Le plus souvent, on résiste à répondre du tac au tac pour éviter la montée en puissance émotionnelle de l’échange. À moins de maîtriser la netteté d’exécution d’un maître en arts martiaux, une profonde respiration et un temps de réflexion s’imposent pour reprendre ses esprits. On s’interroge : quel peut être le motif de cette agressivité verbale? Qu’est-ce que je gagne à esquiver le coup ou à riposter? Que puis-je faire pour rétablir les faits ou le dialogue? Au lieu de demander le motif d’une remarque perfide (en risquant une liste de récriminations), on appelle plutôt à préciser le sens de certains mots pour appréhender la pensée derrière le commentaire. Par exemple, l’expression « comme toujours... », employée par l’interlocuteur, devrait susciter une mise au point du style « dans quelles autres circonstances précisément? »

Développer son sens de l’à-propos

Certains portent la franchise comme un signe de leur authenticité. Ils aiment dire les choses telles qu’elles sont. Mais la diplomatie n’est pas de l’hypocrisie. C’est l’art de dire la vérité avec des formes. D’où cette autre facette de la diplomatie : l’art de parler avec à-propos. Cette qualité renvoie à des capacités d’adaptation et à l’intelligence émotionnelle. C’est ainsi qu’on évitera de parler du douloureux sujet de la maladie de son cousin à un collègue qui rentre d’un long congé de maladie. Avoir le sens de l’à-propos, c’est sentir ce qui est approprié en fonction des circonstances. Mettre en avant ses exploits alors qu’on célèbre le départ d’un employé est un autre exemple de faux pas diplomatique. Le sens de l’à-propos se reconnaît aussi aux gestes et aux mots qui ont le pouvoir de désamorcer sur-le-champ une situation critique. Observer avec acuité et se soucier des autres, voilà les principales clés qui permettent d’adapter sa parole à toutes les situations.

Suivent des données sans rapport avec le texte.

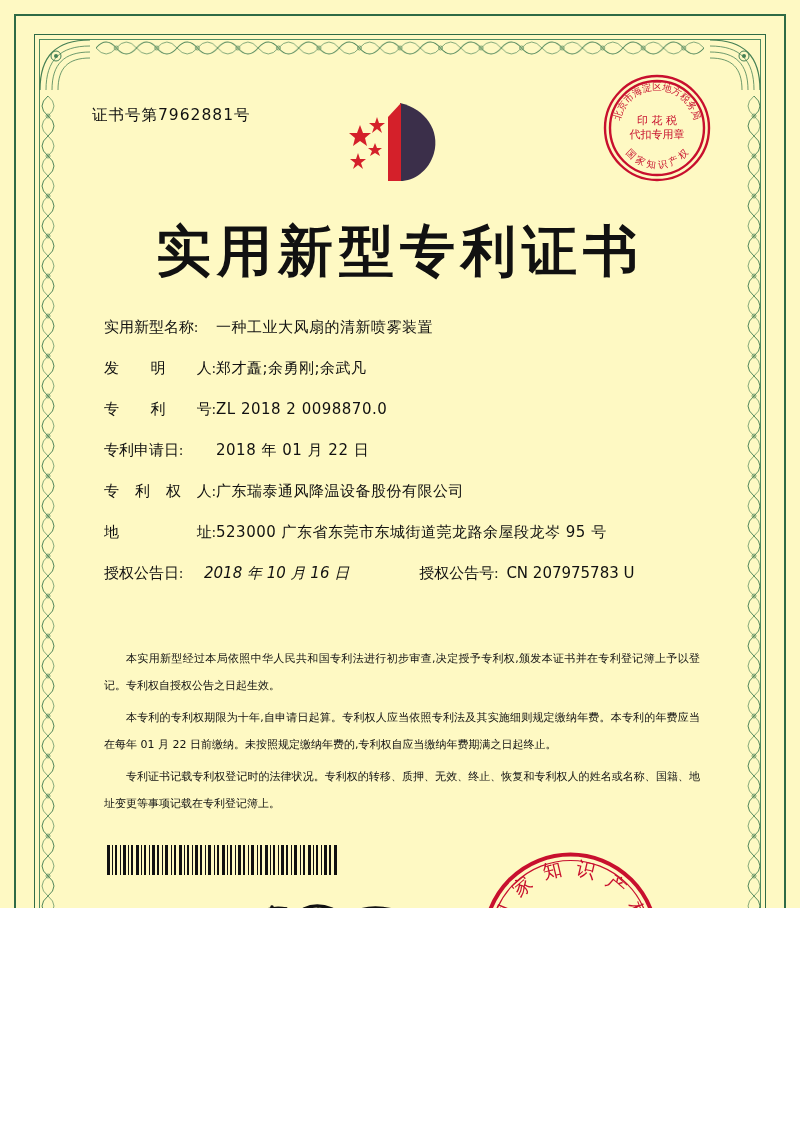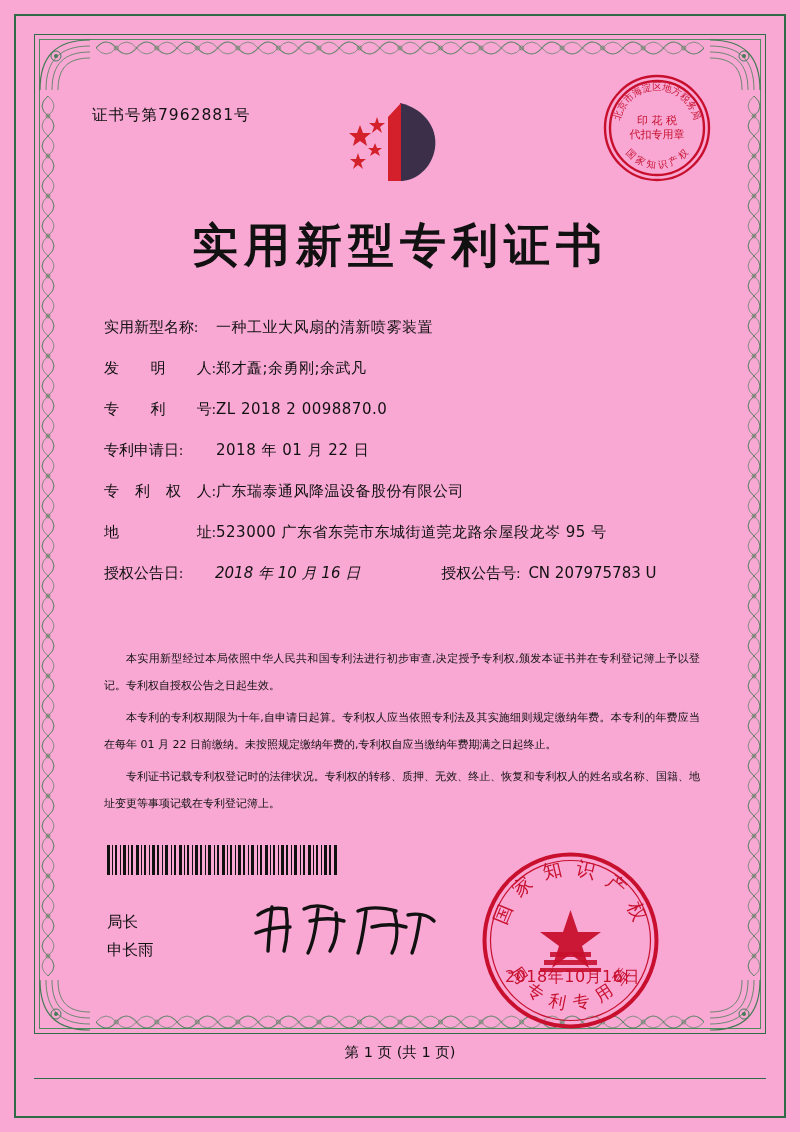--- a/index.html
+++ b/index.html
@@ -6,23 +6,23 @@
     margin: 0;
     padding: 0;
     background: #ffffff;
   }
   body {
     font-family: "DejaVu Sans", "Liberation Sans", sans-serif;
   }
   #page {
     position: relative;
     width: 800px;
-    height: 1132px;
+    height: 908px;
     overflow: hidden;
-    background: #f9a8d4;
+    background: #fef9c3;
   }
 
   
   .frame-outer {
     position: absolute;
     left: 14px; top: 14px;
     width: 772px; height: 1104px;
     border: 2px solid #2f6b46;
     box-sizing: border-box;
   }
@@ -95,21 +95,21 @@
   }
   .red-stamp-top svg { width: 100%; height: 100%; display: block; }
 
   .title {
     position: absolute;
     left: 0; right: 0;
     top: 215px;
     text-align: center;
     font-family: "DejaVu Serif", "Liberation Serif", serif;
     font-weight: bold;
-    font-size: 46px;
+    font-size: 55px;
     letter-spacing: 6px;
     color: #111;
   }
 
   
   .fields {
     position: absolute;
     left: 104px;
     top: 318px;
     width: 600px;
@@ -132,21 +132,20 @@
     display: flex;
     justify-content: space-between;
   }
   .field-label.spread span { display:inline-block; }
   .field-value {
     flex: 1 1 auto;
     letter-spacing: 0.5px;
   }
   .field-row.pair {
     justify-content: flex-start;
-    gap: 11px;
   }
   .pair-second {
     margin-left: 70px;
     display: flex;
     align-items: baseline;
     white-space: nowrap;
   }
   .pair-second .field-label {
     width: auto;
     flex: 0 0 auto;

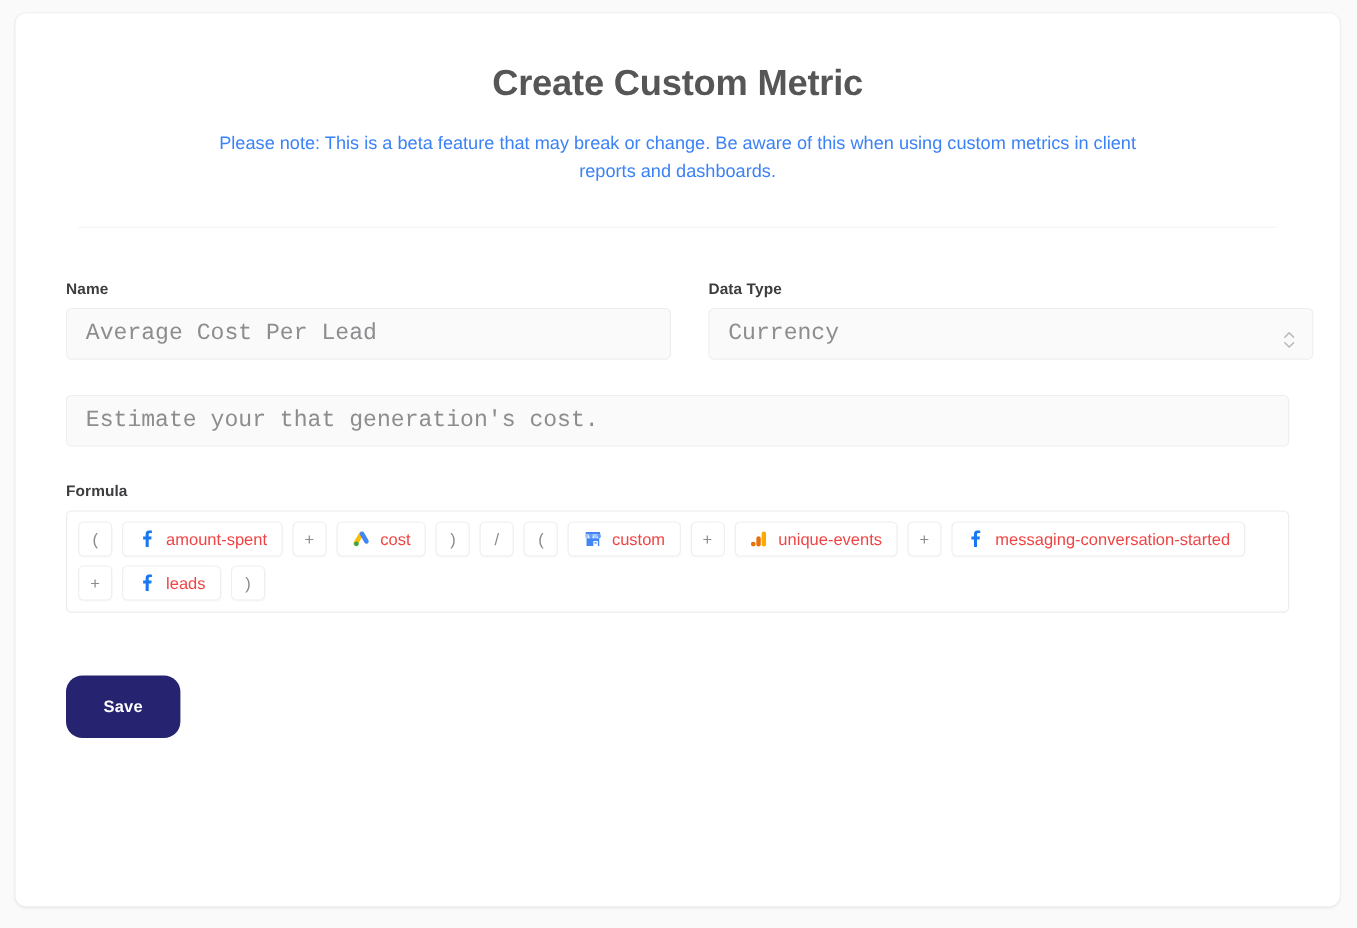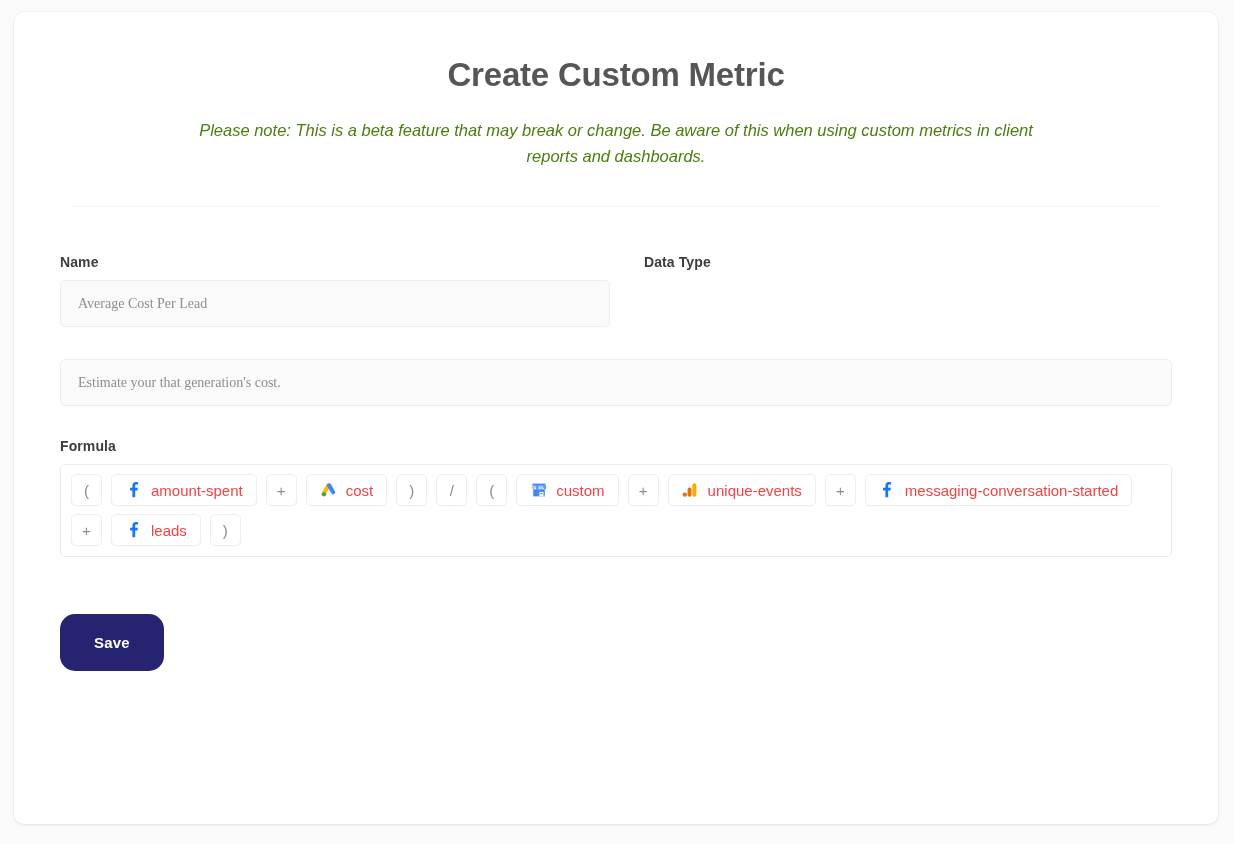--- a/index.html
+++ b/index.html
@@ -51,22 +51,21 @@
     letter-spacing: -0.2px;
   }
 
   .subtitle {
     margin: 0 auto;
     padding-top: 24px;
     max-width: 845px;
     text-align: center;
     font-size: 16.5px;
     line-height: 1.55;
-    color: #4d7c0f;
-    font-style: italic;
+    color: #3b82f6;
   }
 
   .divider {
     margin: 37px 11px 0 11px;
     height: 1px;
     background: #f4f4f5;
   }
 
   
   .form {
@@ -92,22 +91,22 @@
   }
 
   .control {
     position: relative;
     display: block;
     width: 100%;
     height: 47px;
     background: #fafafa;
     border: 1px solid #eeeeef;
     border-radius: 5px;
-    font-family: Liberation Serif, serif;
-    font-size: 14px;
+    font-family: Liberation Mono, monospace;
+    font-size: 21px;
     color: #8d8d90;
     padding: 0 17px;
     line-height: 45px;
     white-space: nowrap;
     overflow: hidden;
     text-overflow: ellipsis;
   }
 
   .control.select { padding-right: 44px; }
 
@@ -207,20 +206,28 @@
 
         <div class="row">
 
           <div class="field name-field">
             <span class="label">Name</span>
             <div class="control" title="Average Cost Per Lead">Average Cost Per Lead</div>
           </div>
 
           <div class="field type-field">
             <span class="label">Data Type</span>
+            <div class="control select">Currency
+              <span class="stepper">
+                <svg width="12" height="22" viewBox="0 0 12 22" aria-hidden="true">
+                  <path d="M2 8.5 L6 4.5 L10 8.5" fill="none" stroke="#b6b6ba" stroke-width="1.3" stroke-linecap="round" stroke-linejoin="round"></path>
+                  <path d="M2 13.5 L6 17.5 L10 13.5" fill="none" stroke="#b6b6ba" stroke-width="1.3" stroke-linecap="round" stroke-linejoin="round"></path>
+                </svg>
+              </span>
+            </div>
           </div>
 
         </div>
 
         <div class="block-gap"></div>
 
         <div class="field">
           <div class="control" title="Estimate your lead generation's cost.">Estimate your that generation's cost.</div>
         </div>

Travailler son intention avant son langage

Le bon usage de la politesse ne suffit pas toujours à masquer une émotion nettement négative (colère, frustration, lassitude). Comment éviter qu’une émotion non dite brouille le message verbal? Certains se mettront à employer un langage édulcoré pour atténuer le sens de leur propos ou parer à une réaction négative. Ils accentueront leur enthousiasme alors que le coeur n’y est pas. Ils masqueront leur déception avec une phrase dénuée de promesses : « C’est intéressant. J’y penserai plus tard ». Ces procédés ont toutefois leurs limites.

Dans une communication, l’intention du message devrait précéder la forme. On peut, par exemple, décider d’aborder une solution délicate avec ouverture d’esprit ou bienveillance. Le principe est de travailler son attitude (ton, regard, posture) afin qu’elle soit en phase avec le message exprimé. De quoi assouplir son expression verbale autant que sa communication non verbale! Mettre la forme n’est pas camoufler sa pensée... mais bien la révéler avec doigté et agilité. Le tout est de mesurer ses effets pour ne pas en faire trop, mais juste assez.

Myriam Jézéquel, journaliste indépendante

Source : Effectif, volume 18, numéro 5, novembre/décembre 2015.